The little penguin – Eudyptula minor – is the world’s smallest, measuring just 40cm in height. Adults weigh around 1kg and have an average lifespan of just six years. Tasmania’s estimated number of little penguin breeding pairs ranges from 110,000 to 190,000, but only about five percent of these nest on the mainland, making Hall Point’s rookery a precious place.

The best time to view little penguins is from November to March during their summer breeding season

There are a few viewing guidelines visitors should stick to: watch dark clothing and find a spot away from burrows that doesn’t block the penguins’ passage from the sea to the dunes.

Watching them from behind the beach is best. Settle in before the penguins appear and when they do, keep quiet and still, and be sure that you don’t shine torches (they must be covered with red cellophane) directly at penguins or any spots where they are coming ashore. Avoid flash cameras too.

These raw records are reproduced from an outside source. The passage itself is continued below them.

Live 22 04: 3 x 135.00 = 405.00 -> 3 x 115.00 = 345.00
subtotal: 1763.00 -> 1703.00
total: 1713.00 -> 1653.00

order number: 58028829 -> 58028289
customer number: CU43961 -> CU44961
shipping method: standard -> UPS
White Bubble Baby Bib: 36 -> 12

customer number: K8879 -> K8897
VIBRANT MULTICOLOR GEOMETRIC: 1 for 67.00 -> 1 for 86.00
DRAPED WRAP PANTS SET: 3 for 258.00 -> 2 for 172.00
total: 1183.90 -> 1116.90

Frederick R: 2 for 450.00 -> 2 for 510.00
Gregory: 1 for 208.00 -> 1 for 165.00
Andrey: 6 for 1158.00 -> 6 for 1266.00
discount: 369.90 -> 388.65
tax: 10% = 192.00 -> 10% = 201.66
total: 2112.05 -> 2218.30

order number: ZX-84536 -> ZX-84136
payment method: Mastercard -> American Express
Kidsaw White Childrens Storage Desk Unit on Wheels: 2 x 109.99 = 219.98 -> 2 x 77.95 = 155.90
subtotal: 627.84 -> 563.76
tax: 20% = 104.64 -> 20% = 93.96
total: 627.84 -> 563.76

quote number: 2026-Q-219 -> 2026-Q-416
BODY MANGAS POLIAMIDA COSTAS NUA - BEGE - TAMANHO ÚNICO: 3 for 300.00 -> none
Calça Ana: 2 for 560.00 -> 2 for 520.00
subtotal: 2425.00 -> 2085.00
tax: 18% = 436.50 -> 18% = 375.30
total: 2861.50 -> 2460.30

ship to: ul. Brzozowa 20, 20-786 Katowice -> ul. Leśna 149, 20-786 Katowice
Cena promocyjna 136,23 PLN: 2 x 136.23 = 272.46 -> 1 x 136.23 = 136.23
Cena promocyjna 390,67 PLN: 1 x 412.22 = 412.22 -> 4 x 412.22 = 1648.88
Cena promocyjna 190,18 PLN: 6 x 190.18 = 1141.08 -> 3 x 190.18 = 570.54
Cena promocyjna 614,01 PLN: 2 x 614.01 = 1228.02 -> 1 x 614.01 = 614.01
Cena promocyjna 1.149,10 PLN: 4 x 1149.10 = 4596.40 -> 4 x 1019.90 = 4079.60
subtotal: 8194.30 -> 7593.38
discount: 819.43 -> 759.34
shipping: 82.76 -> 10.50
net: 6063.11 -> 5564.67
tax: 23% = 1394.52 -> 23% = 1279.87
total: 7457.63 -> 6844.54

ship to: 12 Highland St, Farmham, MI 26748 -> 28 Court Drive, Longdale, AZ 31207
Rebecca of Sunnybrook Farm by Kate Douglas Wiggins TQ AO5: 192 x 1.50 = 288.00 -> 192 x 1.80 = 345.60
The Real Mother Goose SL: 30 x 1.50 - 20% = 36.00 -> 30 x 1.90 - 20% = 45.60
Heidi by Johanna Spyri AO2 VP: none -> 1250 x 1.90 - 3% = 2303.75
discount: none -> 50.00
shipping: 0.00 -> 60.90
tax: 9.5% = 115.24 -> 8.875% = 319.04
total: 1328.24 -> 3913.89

Without facilities, Hall Point’s camp only suits those with self-contained rigs, but if you are traveling light, there are caravan parks at nearby Burnie and Penguin where you could set up camp, visiting Hall Point after dark to watch the penguins.

Local wildlife carers also recommend an alternative camp if you are travelling with pets. Dogs are the little penguin’s biggest threat and even if your dog remains on a lead, its scent will later lure other dogs to the rookery that if unrestrained, put penguins at risk.

Spending a night at Hall Point’s lovely grassy camp is highly recommended, as is taking a long walk on either of the firm, white sand beaches that stretch endlessly to the east and west.

You can rockhop around the headland, explore the rocky reef shelf and in the warm summer months, swim and fish in the shallow waters. For supplies, head west to Burnie or east to Penguin.